**Given data**
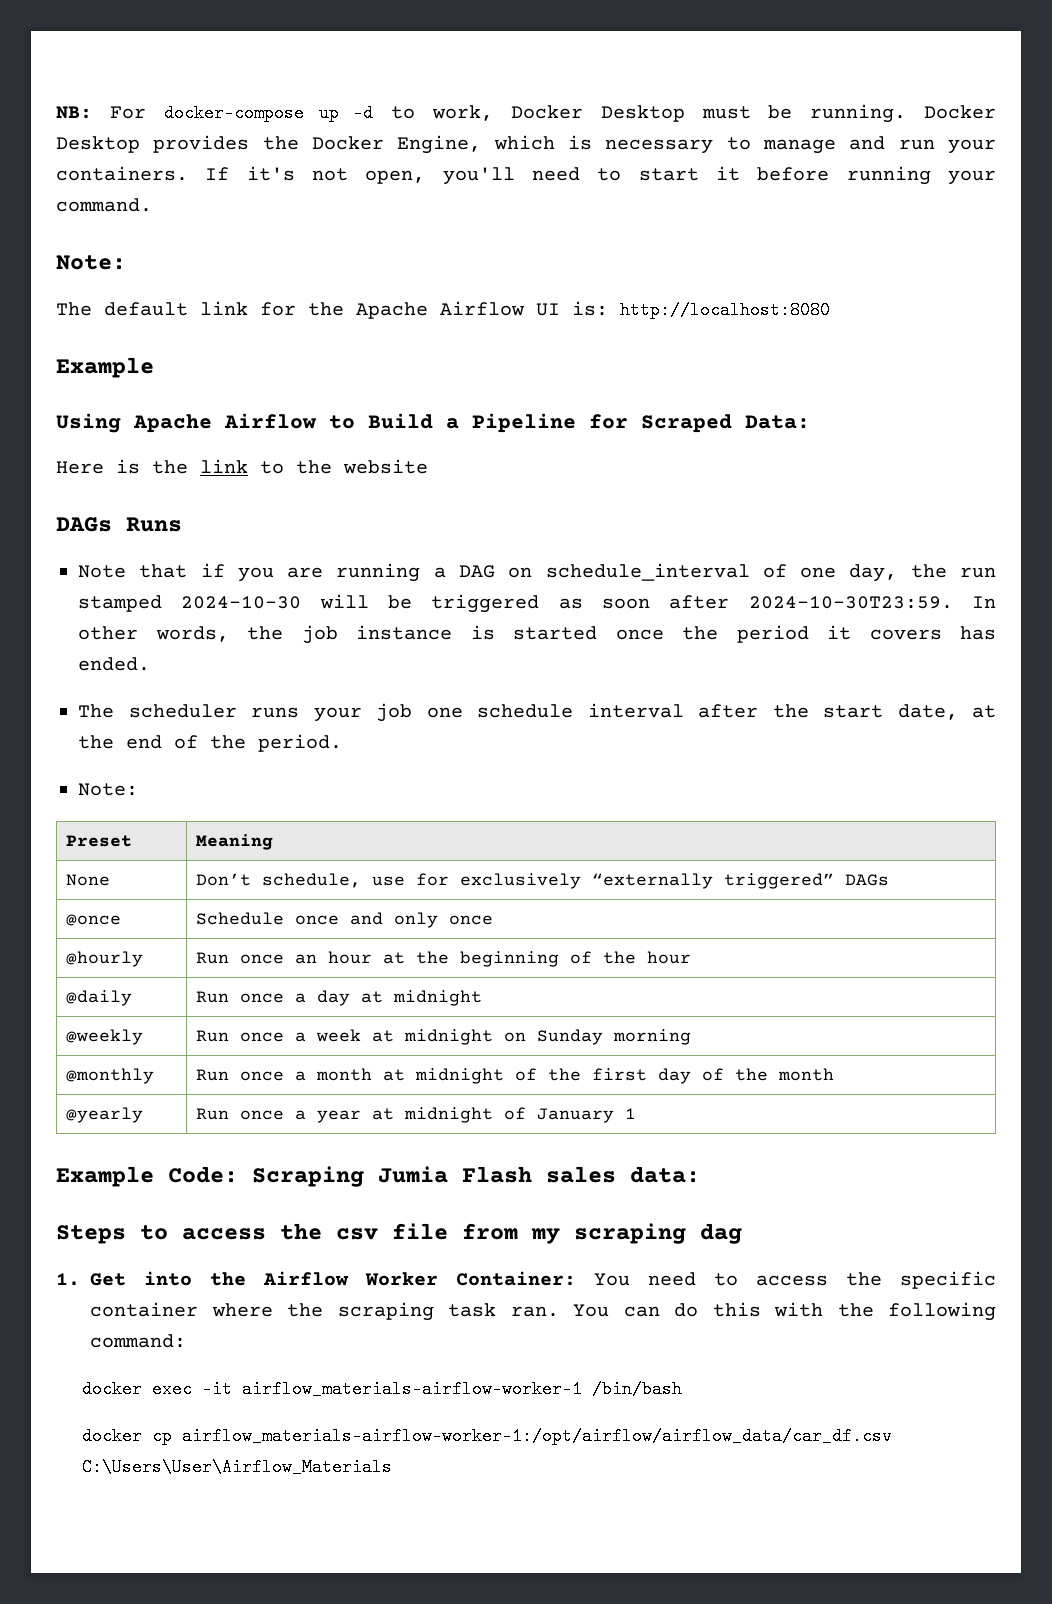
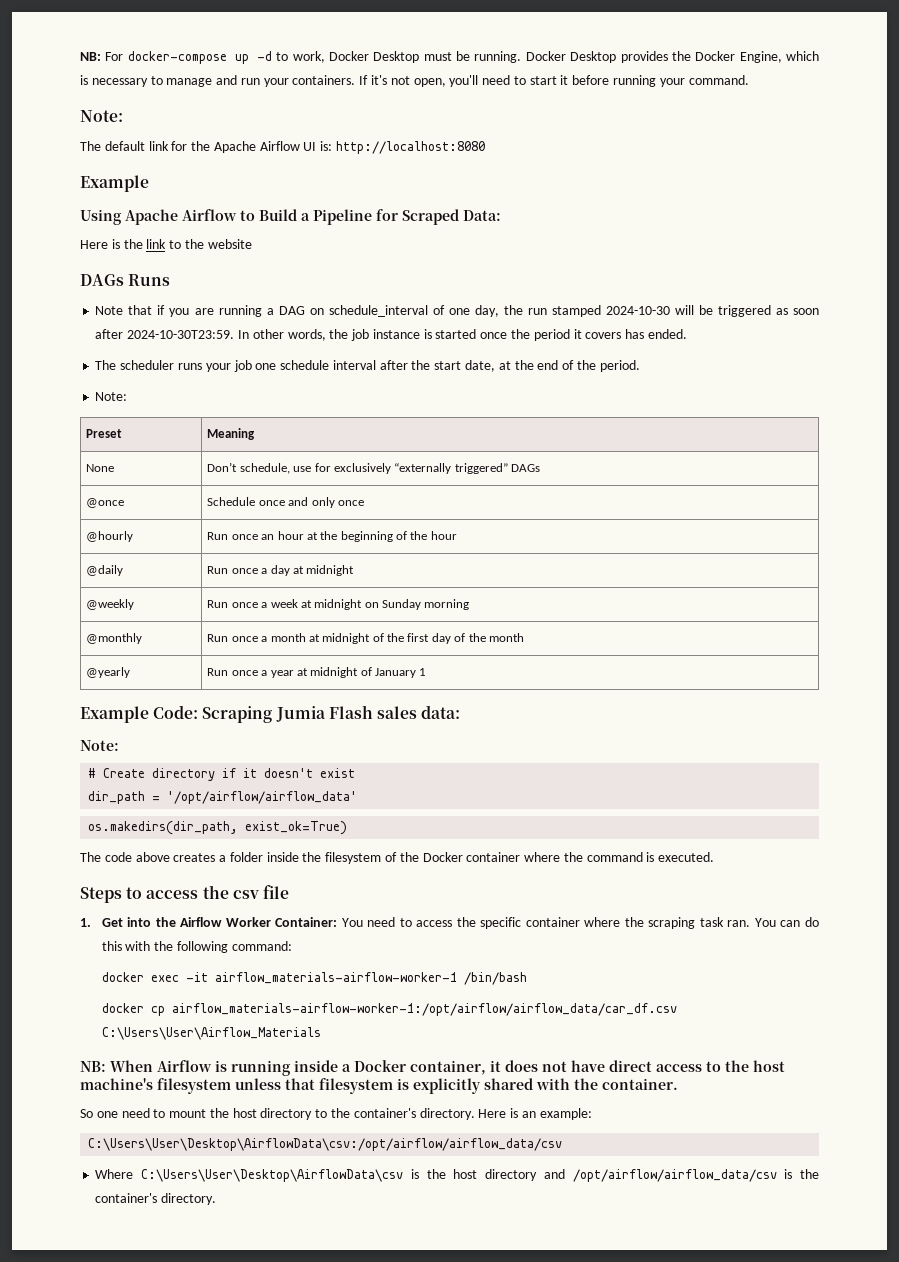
  Example Code: Scraping Jumia Flash sales data:
+ Note:
+ # Create directory if it doesn't exist
+ dir_path = '/opt/airflow/airflow_data'
+ os.makedirs(dir_path, exist_ok=True)
+ The code above creates a folder inside the filesystem of the Docker container where the command is executed.
- Steps to access the csv file from my scraping dag
+ Steps to access the csv file
+ NB: When Airflow is running inside a Docker container, it does not have direct access to the host machine's filesystem unless that filesystem is explicitly shared with the container.
+ So one need to mount the host directory to the container's directory. Here is an example:
+ C:\Users\User\Desktop\AirflowData\csv:/opt/airflow/airflow_data/csv
+ Where C:\Users\User\Desktop\AirflowData\csv is the host directory and /opt/airflow/airflow_data/csv is the container's directory.

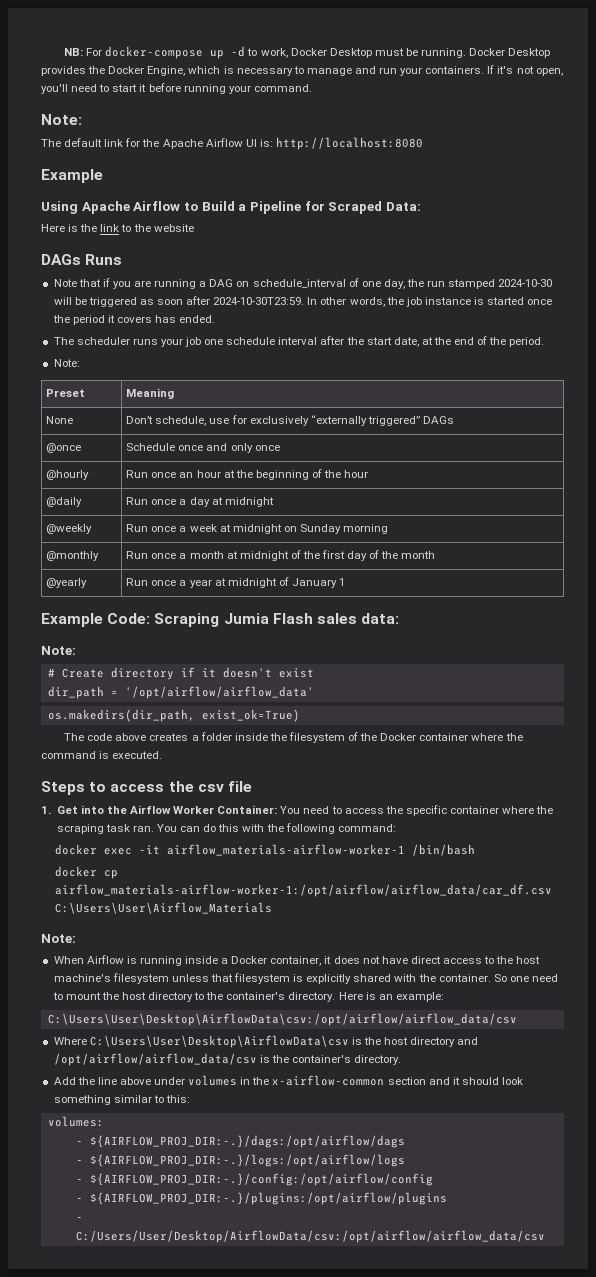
  docker cp airflow_materials-airflow-worker-1:/opt/airflow/airflow_data/car_df.csv C:\Users\User\Airflow_Materials
- NB: When Airflow is running inside a Docker container, it does not have direct access to the host machine's filesystem unless that filesystem is explicitly shared with the container.
- So one need to mount the host directory to the container's directory.
+ Note:
+ When Airflow is running inside a Docker container, it does not have direct access to the host machine's filesystem unless that filesystem is explicitly shared with the container. So one need to mount the host directory to the container's directory.
+ Add the line above under volumes in the x-airflow-common section and it should look something similar to this:
+ volumes:
+ - ${AIRFLOW_PROJ_DIR:-.}/dags:/opt/airflow/dags
+ - ${AIRFLOW_PROJ_DIR:-.}/logs:/opt/airflow/logs
+ - ${AIRFLOW_PROJ_DIR:-.}/config:/opt/airflow/config
+ - ${AIRFLOW_PROJ_DIR:-.}/plugins:/opt/airflow/plugins
+ - C:/Users/User/Desktop/AirflowData/csv:/opt/airflow/airflow_data/csv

**Exercise**
Everything in the records except the pictures should be retyped exactly.

**Exercise response**
  Example Code: Scraping Jumia Flash sales data:
+ Note:
+ # Create directory if it doesn't exist
+ dir_path = '/opt/airflow/airflow_data'
+ os.makedirs(dir_path, exist_ok=True)
+ The code above creates a folder inside the filesystem of the Docker container where the command is executed.
- Steps to access the csv file from my scraping dag
+ Steps to access the csv file
+ NB: When Airflow is running inside a Docker container, it does not have direct access to the host machine's filesystem unless that filesystem is explicitly shared with the container.
+ So one need to mount the host directory to the container's directory. Here is an example:
+ C:\Users\User\Desktop\AirflowData\csv:/opt/airflow/airflow_data/csv
+ Where C:\Users\User\Desktop\AirflowData\csv is the host directory and /opt/airflow/airflow_data/csv is the container's directory.

  docker cp airflow_materials-airflow-worker-1:/opt/airflow/airflow_data/car_df.csv C:\Users\User\Airflow_Materials
- NB: When Airflow is running inside a Docker container, it does not have direct access to the host machine's filesystem unless that filesystem is explicitly shared with the container.
- So one need to mount the host directory to the container's directory.
+ Note:
+ When Airflow is running inside a Docker container, it does not have direct access to the host machine's filesystem unless that filesystem is explicitly shared with the container. So one need to mount the host directory to the container's directory.
+ Add the line above under volumes in the x-airflow-common section and it should look something similar to this:
+ volumes:
+ - ${AIRFLOW_PROJ_DIR:-.}/dags:/opt/airflow/dags
+ - ${AIRFLOW_PROJ_DIR:-.}/logs:/opt/airflow/logs
+ - ${AIRFLOW_PROJ_DIR:-.}/config:/opt/airflow/config
+ - ${AIRFLOW_PROJ_DIR:-.}/plugins:/opt/airflow/plugins
+ - C:/Users/User/Desktop/AirflowData/csv:/opt/airflow/airflow_data/csv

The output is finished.